### Dataset entries:
※ ※ ※

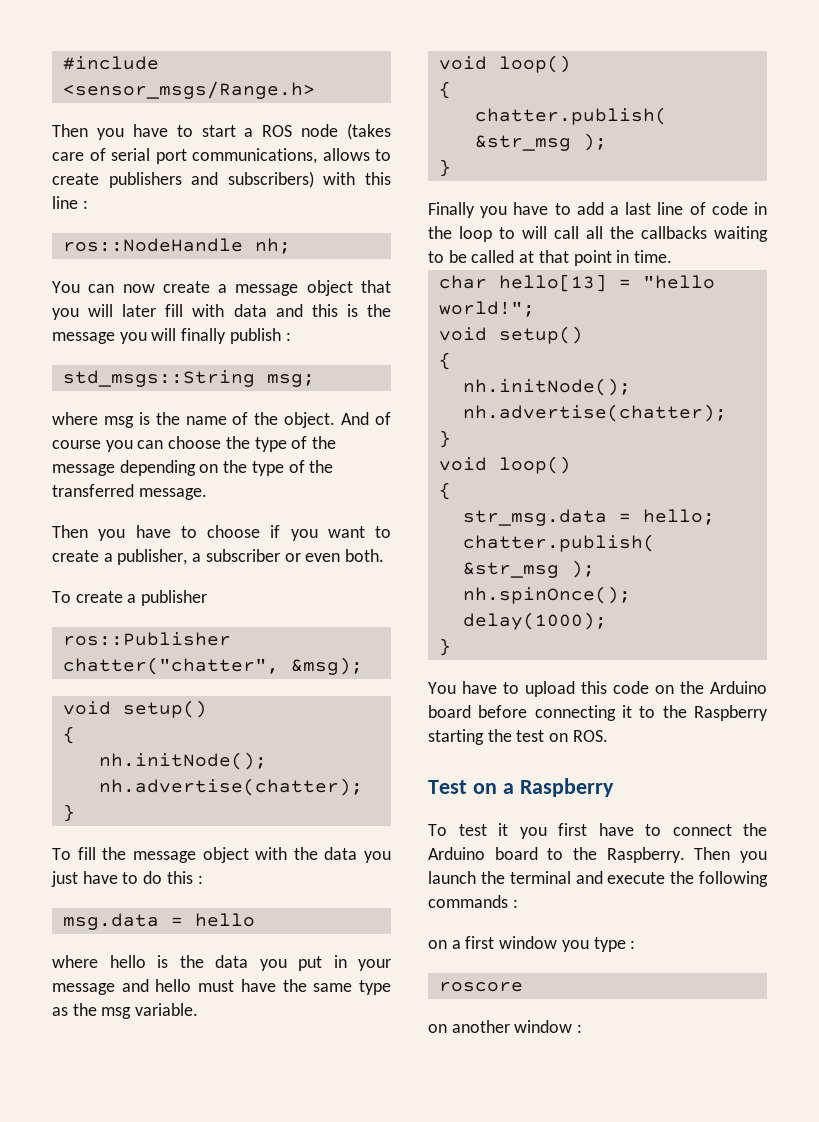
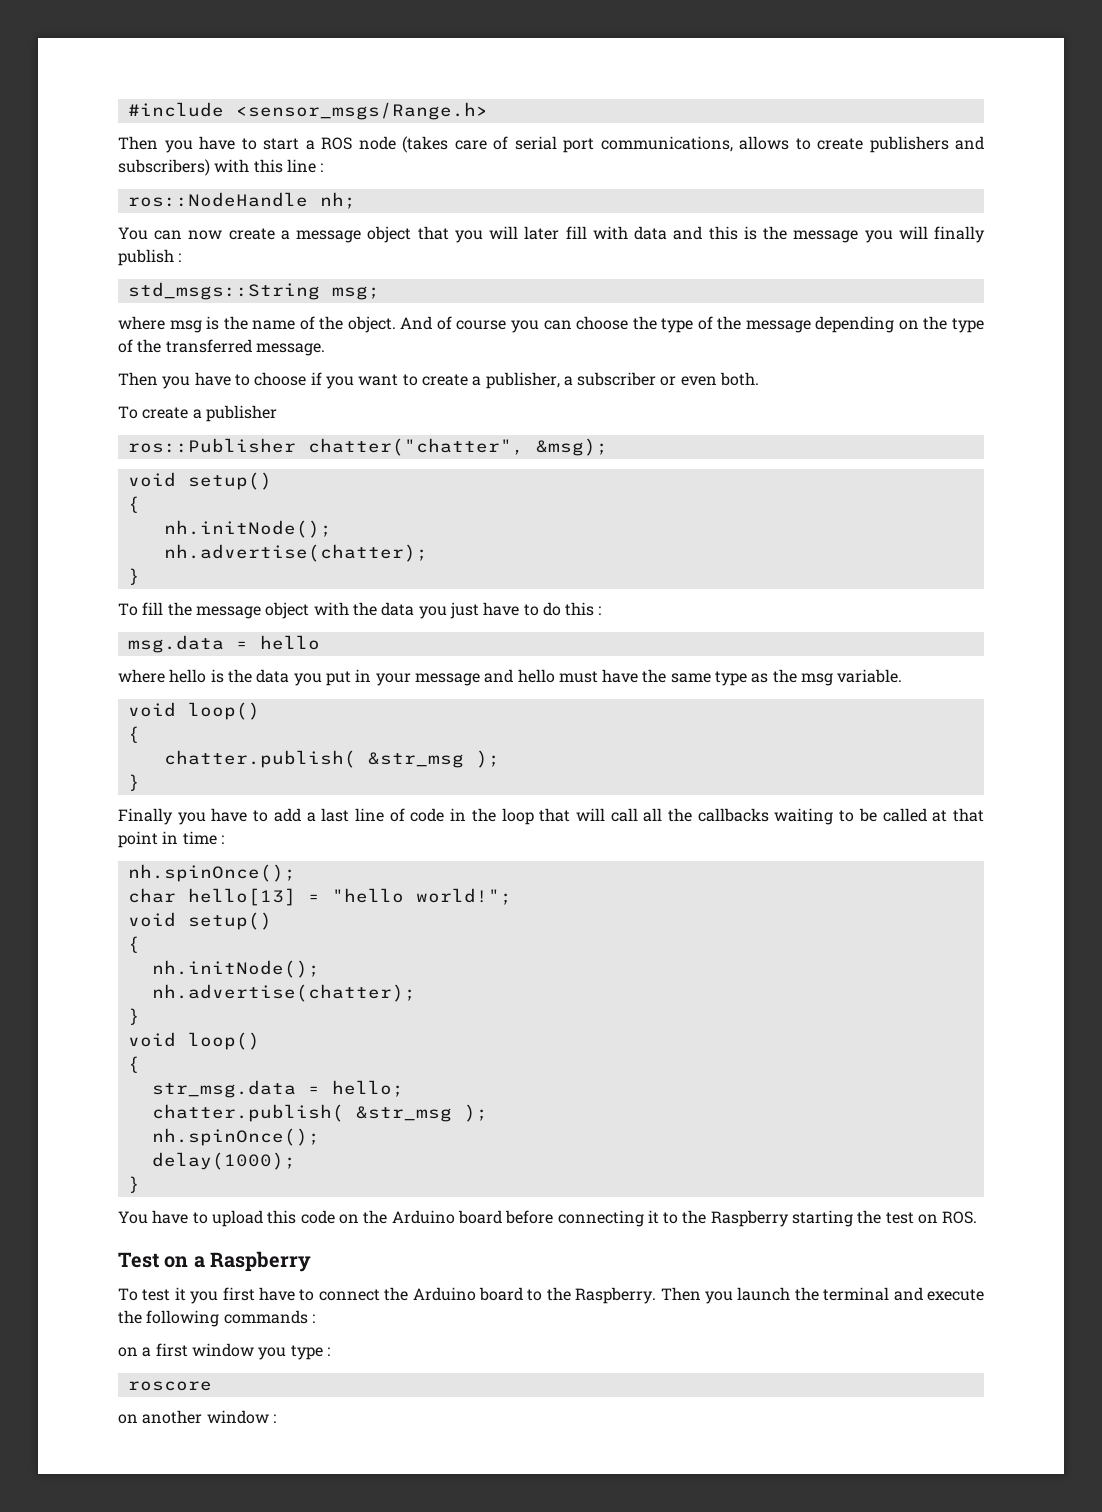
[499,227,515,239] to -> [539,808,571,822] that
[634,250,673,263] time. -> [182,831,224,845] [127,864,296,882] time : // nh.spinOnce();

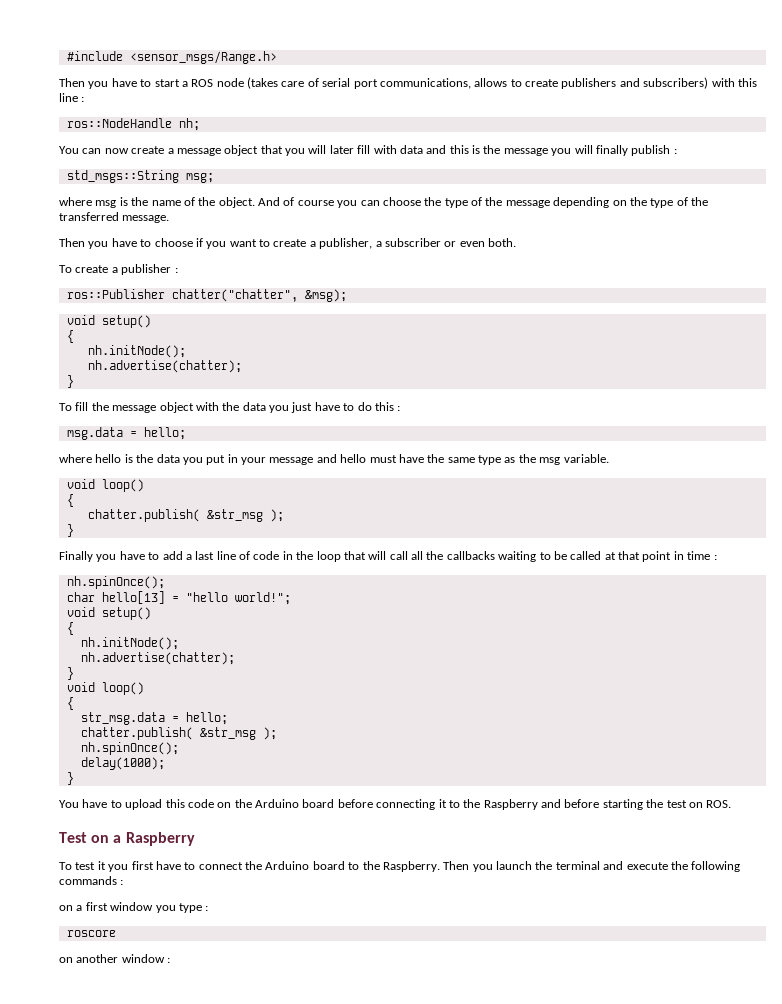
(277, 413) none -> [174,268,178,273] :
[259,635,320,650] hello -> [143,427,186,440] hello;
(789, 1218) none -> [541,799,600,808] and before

※ ※ ※

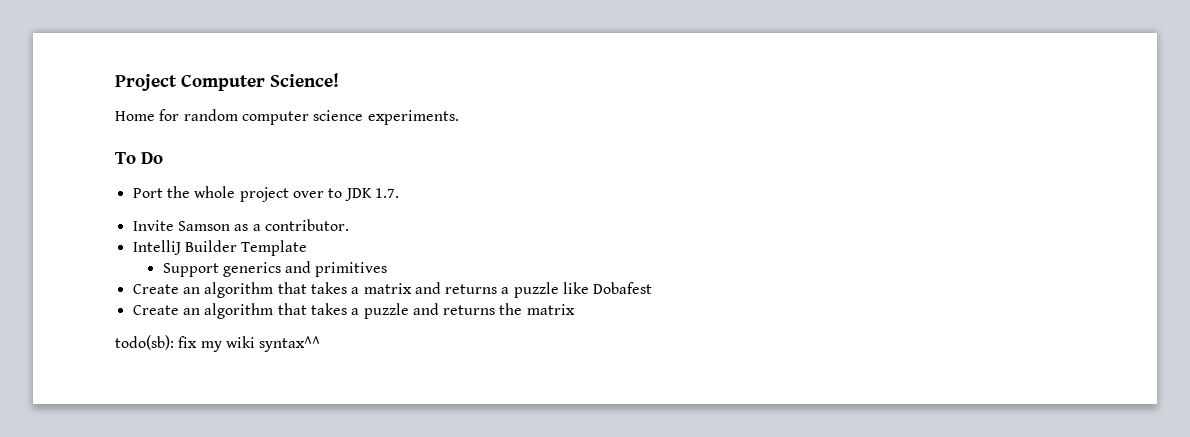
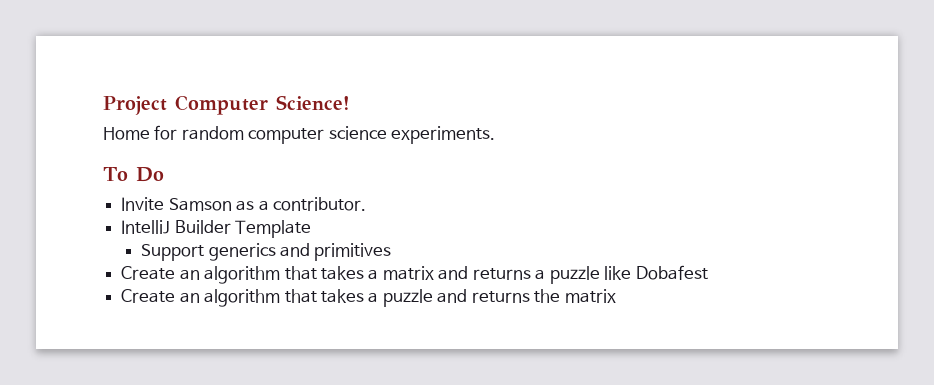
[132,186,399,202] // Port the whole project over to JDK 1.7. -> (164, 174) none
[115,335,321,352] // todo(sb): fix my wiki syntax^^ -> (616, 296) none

※ ※ ※

Look through the entries above. Copy out every line holding the word "none".

(277, 413) none -> [174,268,178,273] :
(789, 1218) none -> [541,799,600,808] and before
[132,186,399,202] // Port the whole project over to JDK 1.7. -> (164, 174) none
[115,335,321,352] // todo(sb): fix my wiki syntax^^ -> (616, 296) none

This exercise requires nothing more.